## EXERCISE DESCRIPTION
Locate the line containing "- We apply the", then please write out that line and all the lines below it in the entries exactly.

....................

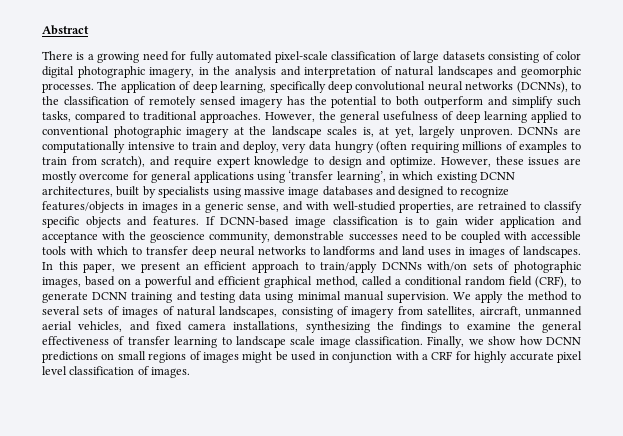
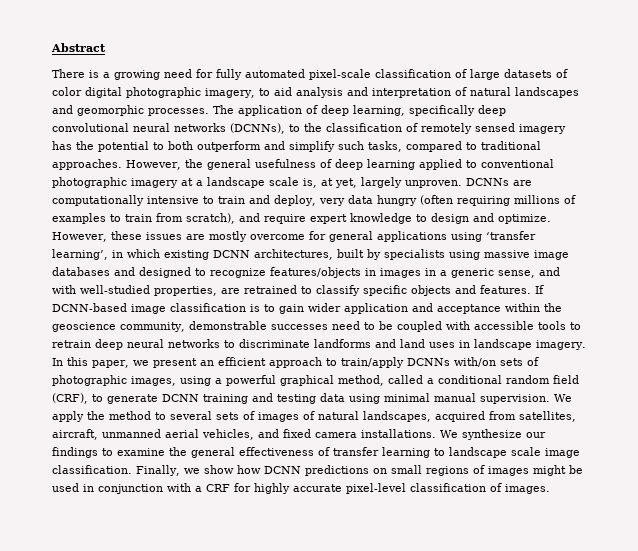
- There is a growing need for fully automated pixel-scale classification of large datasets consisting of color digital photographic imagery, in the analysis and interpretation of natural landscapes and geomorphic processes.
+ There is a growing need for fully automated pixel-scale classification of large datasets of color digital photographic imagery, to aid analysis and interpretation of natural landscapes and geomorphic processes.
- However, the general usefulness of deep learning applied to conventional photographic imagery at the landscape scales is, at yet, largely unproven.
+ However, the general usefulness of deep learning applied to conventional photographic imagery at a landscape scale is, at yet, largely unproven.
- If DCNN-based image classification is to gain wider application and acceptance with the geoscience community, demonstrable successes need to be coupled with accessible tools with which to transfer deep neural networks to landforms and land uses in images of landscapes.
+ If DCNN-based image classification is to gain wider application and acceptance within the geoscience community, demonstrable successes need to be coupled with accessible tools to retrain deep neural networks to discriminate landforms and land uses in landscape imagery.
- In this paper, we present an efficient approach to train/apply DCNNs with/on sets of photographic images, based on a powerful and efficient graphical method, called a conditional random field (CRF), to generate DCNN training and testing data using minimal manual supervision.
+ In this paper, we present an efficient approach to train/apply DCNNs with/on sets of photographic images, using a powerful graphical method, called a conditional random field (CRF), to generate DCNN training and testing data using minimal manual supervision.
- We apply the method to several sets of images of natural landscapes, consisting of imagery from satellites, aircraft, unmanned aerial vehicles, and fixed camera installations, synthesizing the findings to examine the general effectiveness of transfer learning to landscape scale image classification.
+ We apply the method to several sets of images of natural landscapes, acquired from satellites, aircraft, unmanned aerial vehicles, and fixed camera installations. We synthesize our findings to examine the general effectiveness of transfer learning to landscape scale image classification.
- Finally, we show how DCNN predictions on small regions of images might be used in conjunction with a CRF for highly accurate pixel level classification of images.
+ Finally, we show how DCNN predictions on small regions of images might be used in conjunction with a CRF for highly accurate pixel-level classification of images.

....................

## SOLUTION
- We apply the method to several sets of images of natural landscapes, consisting of imagery from satellites, aircraft, unmanned aerial vehicles, and fixed camera installations, synthesizing the findings to examine the general effectiveness of transfer learning to landscape scale image classification.
+ We apply the method to several sets of images of natural landscapes, acquired from satellites, aircraft, unmanned aerial vehicles, and fixed camera installations. We synthesize our findings to examine the general effectiveness of transfer learning to landscape scale image classification.
- Finally, we show how DCNN predictions on small regions of images might be used in conjunction with a CRF for highly accurate pixel level classification of images.
+ Finally, we show how DCNN predictions on small regions of images might be used in conjunction with a CRF for highly accurate pixel-level classification of images.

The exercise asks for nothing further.